▶ _TASK TO COMPLETE_
Return all the lines below exactly. Any picture among them is omitted.

▶ _ENTRIES PROVIDED_

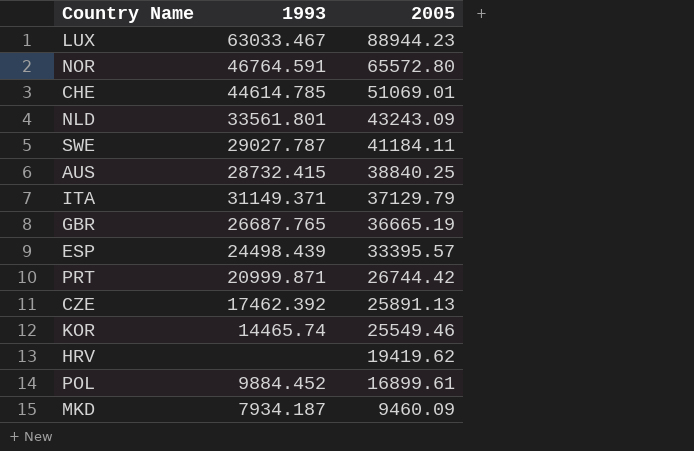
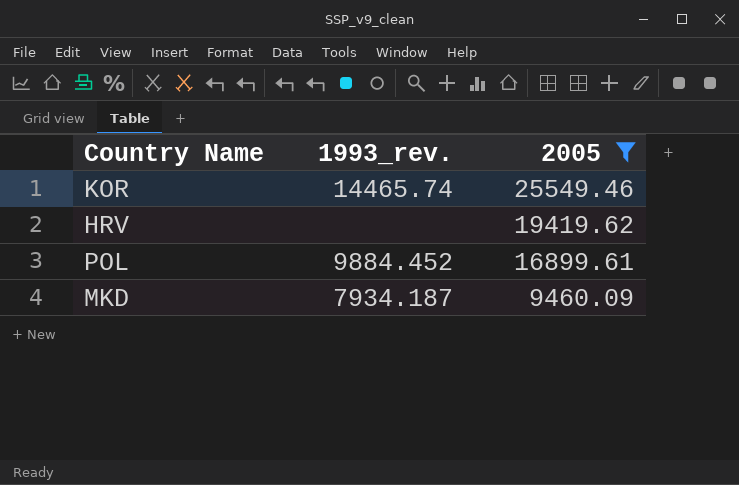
filter: none -> 2005 <= 25549.46
column name: 1993 -> 1993_rev.

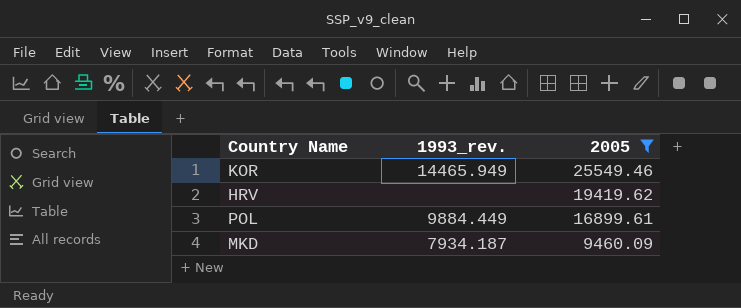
KOR | 1993_rev.: 14465.74 -> 14465.949
POL | 1993_rev.: 9884.452 -> 9884.449

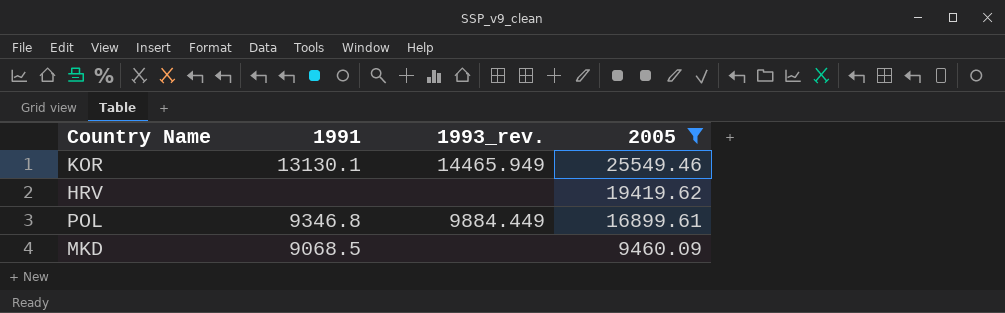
column 1991 | position: none -> 2
MKD | 1993_rev.: 7934.187 -> none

▶ _RESPONSE TO THIS EXERCISE_
filter: none -> 2005 <= 25549.46
column name: 1993 -> 1993_rev.

KOR | 1993_rev.: 14465.74 -> 14465.949
POL | 1993_rev.: 9884.452 -> 9884.449

column 1991 | position: none -> 2
MKD | 1993_rev.: 7934.187 -> none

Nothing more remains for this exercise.